→ **WHAT IS EXPECTED**
Look through the data that follows and say how many of its lines contain "node", giving the number only.

(Entries taken from a collection)
■ ■ ■ ■
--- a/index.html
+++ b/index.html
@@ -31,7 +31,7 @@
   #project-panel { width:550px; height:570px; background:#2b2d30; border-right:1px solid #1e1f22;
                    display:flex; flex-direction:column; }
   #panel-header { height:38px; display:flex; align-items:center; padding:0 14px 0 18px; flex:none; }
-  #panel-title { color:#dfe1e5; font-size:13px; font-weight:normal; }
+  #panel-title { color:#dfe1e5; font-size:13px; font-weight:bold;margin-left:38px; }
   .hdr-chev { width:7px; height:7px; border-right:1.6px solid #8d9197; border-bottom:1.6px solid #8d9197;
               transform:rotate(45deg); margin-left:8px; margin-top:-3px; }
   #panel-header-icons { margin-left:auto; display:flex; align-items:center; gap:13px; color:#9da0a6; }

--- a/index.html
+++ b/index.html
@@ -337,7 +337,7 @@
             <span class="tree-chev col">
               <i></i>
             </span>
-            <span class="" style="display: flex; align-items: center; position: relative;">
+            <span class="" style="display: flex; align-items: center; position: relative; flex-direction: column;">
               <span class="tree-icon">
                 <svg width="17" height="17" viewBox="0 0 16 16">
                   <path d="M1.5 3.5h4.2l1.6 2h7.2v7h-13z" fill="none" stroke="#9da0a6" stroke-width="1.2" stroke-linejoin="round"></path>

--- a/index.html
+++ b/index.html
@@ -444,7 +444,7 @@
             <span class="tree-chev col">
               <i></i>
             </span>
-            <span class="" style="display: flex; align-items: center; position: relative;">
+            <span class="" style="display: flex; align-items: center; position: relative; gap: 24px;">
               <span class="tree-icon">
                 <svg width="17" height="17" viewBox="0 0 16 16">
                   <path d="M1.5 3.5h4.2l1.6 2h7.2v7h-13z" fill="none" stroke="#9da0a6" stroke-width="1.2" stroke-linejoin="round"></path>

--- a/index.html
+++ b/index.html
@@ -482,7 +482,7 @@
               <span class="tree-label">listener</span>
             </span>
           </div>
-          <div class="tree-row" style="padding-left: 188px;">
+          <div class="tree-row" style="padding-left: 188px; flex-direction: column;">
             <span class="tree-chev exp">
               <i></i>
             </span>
■ ■ ■ ■
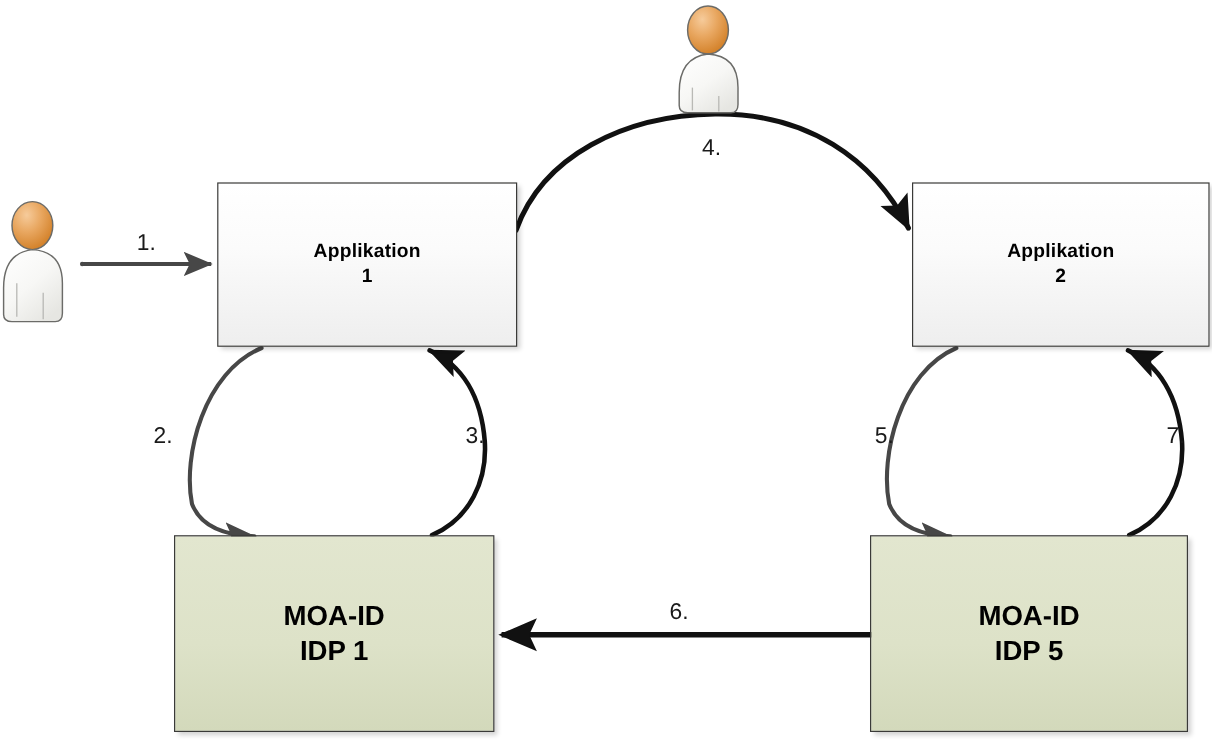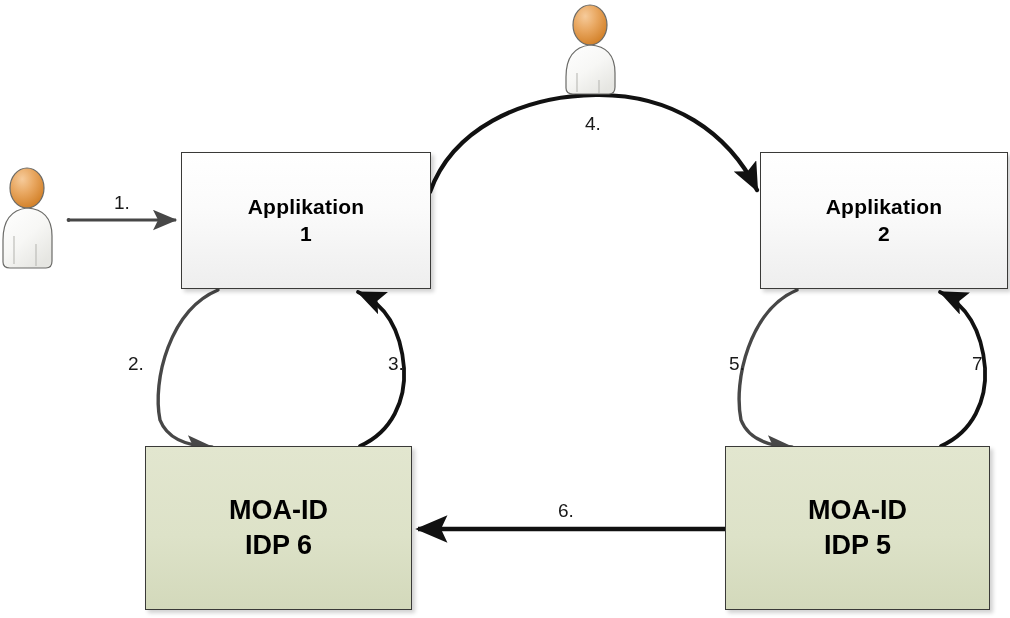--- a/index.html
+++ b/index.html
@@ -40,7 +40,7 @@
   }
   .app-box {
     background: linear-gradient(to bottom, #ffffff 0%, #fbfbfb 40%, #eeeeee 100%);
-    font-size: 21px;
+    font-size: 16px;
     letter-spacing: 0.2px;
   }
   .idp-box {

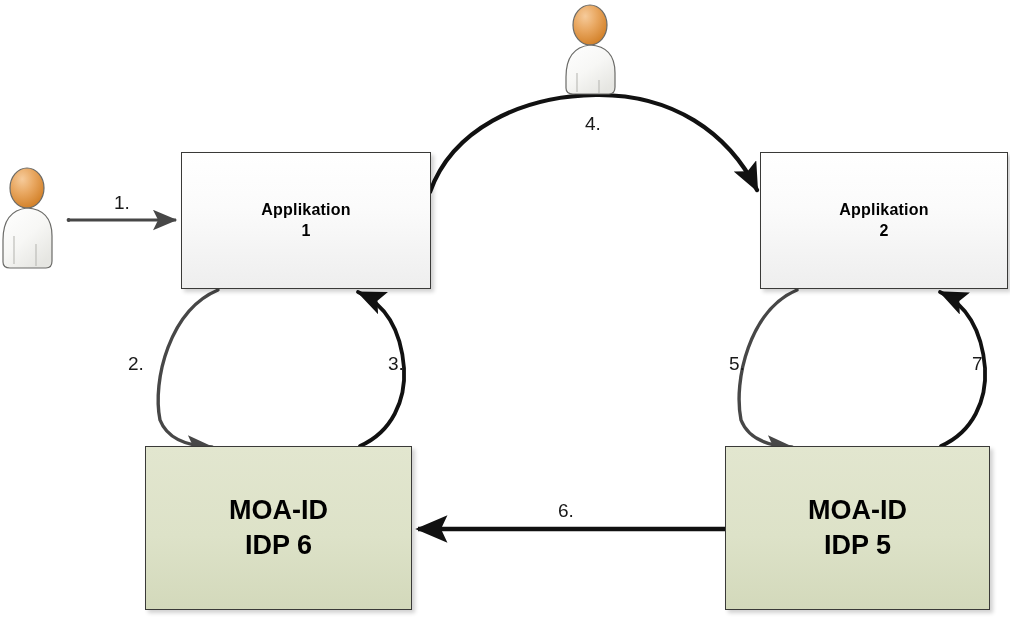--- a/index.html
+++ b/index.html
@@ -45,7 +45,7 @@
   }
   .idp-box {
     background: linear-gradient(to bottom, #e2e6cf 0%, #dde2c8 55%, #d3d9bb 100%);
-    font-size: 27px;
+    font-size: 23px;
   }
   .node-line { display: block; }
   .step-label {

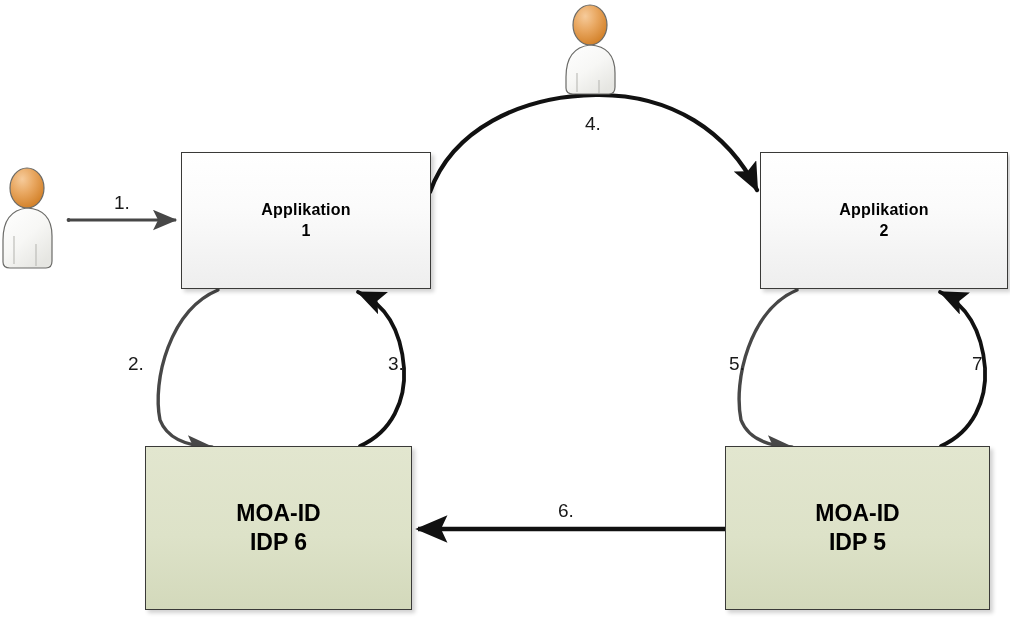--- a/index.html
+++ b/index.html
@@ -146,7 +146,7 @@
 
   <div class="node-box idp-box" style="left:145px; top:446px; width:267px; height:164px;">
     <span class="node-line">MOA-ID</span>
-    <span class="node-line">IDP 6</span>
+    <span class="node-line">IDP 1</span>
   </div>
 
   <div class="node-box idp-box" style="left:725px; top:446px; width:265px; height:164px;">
■ ■ ■ ■
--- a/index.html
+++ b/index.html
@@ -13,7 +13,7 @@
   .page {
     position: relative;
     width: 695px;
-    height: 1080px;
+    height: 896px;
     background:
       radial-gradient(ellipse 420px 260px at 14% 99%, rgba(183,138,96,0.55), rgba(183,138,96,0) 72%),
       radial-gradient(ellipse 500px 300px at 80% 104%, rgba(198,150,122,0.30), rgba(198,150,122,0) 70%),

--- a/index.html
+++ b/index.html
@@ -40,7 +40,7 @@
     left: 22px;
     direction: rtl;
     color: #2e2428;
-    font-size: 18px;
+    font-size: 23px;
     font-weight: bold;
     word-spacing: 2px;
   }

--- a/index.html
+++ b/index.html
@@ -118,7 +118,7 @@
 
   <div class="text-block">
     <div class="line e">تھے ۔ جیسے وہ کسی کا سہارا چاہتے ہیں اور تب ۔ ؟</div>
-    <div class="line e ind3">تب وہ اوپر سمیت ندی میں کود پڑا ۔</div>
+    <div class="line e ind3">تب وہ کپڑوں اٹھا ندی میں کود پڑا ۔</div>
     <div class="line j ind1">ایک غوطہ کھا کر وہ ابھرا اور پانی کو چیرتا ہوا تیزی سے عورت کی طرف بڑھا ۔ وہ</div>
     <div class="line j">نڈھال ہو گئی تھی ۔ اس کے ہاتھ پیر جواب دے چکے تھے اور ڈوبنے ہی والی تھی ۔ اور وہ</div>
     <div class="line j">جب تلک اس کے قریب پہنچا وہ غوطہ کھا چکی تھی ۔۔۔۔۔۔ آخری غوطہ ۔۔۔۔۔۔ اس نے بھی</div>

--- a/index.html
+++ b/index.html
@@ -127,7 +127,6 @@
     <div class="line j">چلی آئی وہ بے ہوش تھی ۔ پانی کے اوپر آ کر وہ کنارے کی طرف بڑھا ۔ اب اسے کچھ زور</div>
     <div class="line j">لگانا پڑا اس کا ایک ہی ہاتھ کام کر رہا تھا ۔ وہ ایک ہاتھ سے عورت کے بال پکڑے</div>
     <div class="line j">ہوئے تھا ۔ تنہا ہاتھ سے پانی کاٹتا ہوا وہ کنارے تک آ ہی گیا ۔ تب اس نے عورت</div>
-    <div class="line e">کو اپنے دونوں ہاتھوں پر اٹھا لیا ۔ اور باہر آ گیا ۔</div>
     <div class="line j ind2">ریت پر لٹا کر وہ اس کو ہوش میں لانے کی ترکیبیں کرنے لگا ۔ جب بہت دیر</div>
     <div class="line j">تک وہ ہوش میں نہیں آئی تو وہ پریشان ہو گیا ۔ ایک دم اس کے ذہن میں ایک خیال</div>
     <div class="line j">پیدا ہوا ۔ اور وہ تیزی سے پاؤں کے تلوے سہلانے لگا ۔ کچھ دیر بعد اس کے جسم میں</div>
■ ■ ■ ■
→ **RESPONSE FOR THIS EXERCISE**
6